There are many downsides to this approach. Probably the biggest one is that when a standalone dynamic library is updated to fix a security bug, the vendored versions included in other applications are not automatically updated. These applications must be updated separately and recompiled, and the upstream developer may not immediately (or even ever) include the security fixes in the vendored copy, leaving the application vulnerable to security issues.
For these reasons, vendored libraries are discouraged in Mageia (TBD: point to the policy)
A closely related issue is using dependencies that are downloaded at compile time. This are common in languages such as Go (go install), Rust (cargo) and Javascript (npm) and using them ends up with similar problems to vendoring. The result is even worse because it can not only be difficult to determine which dependencies have been used, but downright impossible to determine the version numbers actually used at compile time. Without dependency names and version numbers, it becomes impossible to tell when a package is affected by a security issue in a dependency. When a security issue is reported, it can result in the need to recompile many application packages instead of a single one. It is also difficult to ensure that the licenses of all downloaded packages match those allowed by the distribution. And when packages have licenses like the GPL that require source code be supplied with the binary, it becomes mandatory to make a copy of the downloaded source available to users.
For these reasons, files downloaded at compile time are disallowed in Mageia (TBD: point to the policy)
Static linking is another practice that effectively results in the same problems as the above. Some languages (e.g. Go, Rust) statically link their dependencies so security issues in those dependencies means rebuilding all applications with the fixed packages.
For these reasons, static linking is discouraged in Mageia (TBD: point to the policy)
These are really three separate topics but since the effects of all three are very similar, they are discussed here as a block.
Contents
Problems with disallowing vendoring
When vendored (bundled) and downloaded packages are disallowed, they must instead be packaged separately. This means extra work for packagers since adding a single new complicated application can require individually packaging dozens or even hundreds of new separate dependency packages. This takes extra time, disk space and the especially rare commodity, packager time. It is simply not scalable and effectively means that new applications written in some of the languages particularly prone to this way of working just aren't available to Mageia users.
The landscape
Two languages becoming more popular these days, Go and Rust, particularly suffer from the issues described and supporting applications using them in Mageia is difficult due to policies designed for the C and C++ applications that were the most popular ones in the past. If we want to support programs in these languages, we need to ease the burden on packagers.

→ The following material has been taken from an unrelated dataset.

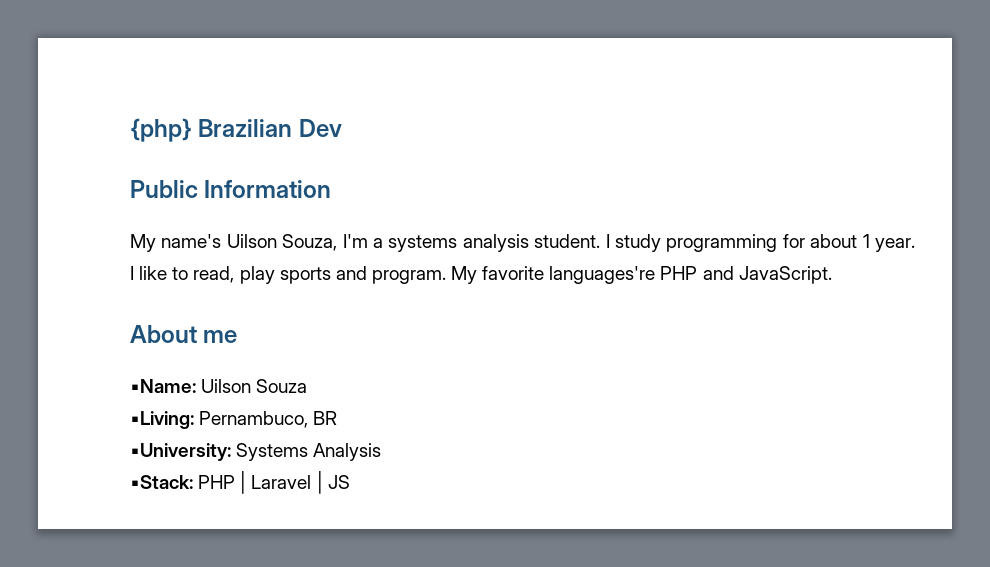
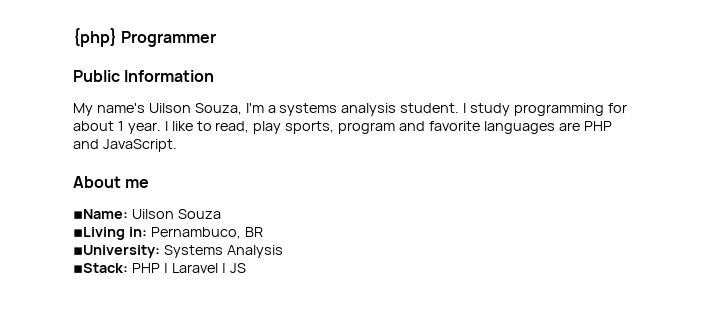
[198,119,342,137] Brazilian Dev -> [121,31,217,47] Programmer
[279,266,656,284] sports and program. My favorite languages're -> [285,121,580,134] sports, program and favorite languages are
[130,411,194,429] ▪Living: -> [73,227,147,240] ▪Living in:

The main reasons for policies against vendoring dependencies are:
- to easily identify which packages need to be updated to fix security issues
- to ensure that a known security issue does not unknowingly go unfixed in the distribution
- to reduce the work in updating those packages when it becomes necessary
- to reduce time, bandwidth and disk space for users
- to ensure source code is always available to users to fulfill licensing obligations
If we can find a way to satisfy those requirements to a reasonable degree while still allowing vendoring and downloading of modules at compile time, we can ease the burden on our packagers and infrastructure.
Language landscape
To give a rough idea of what languages might benefit from easing restrictions on vendoring, here are the languages with the most number of modules in Mageia as of this writing (in approximate decreasing order):
- C/C++
- Rust
- Perl*
- Python*
- Java
- Go
- Ruby*
- OCaml
- Javascript* (nodejs)
- PHP*
- Erlang*
- other compiled languages like C# (mono), BASIC (FreeBASIC), FORTRAN (gfortran), Pascal (lazarus)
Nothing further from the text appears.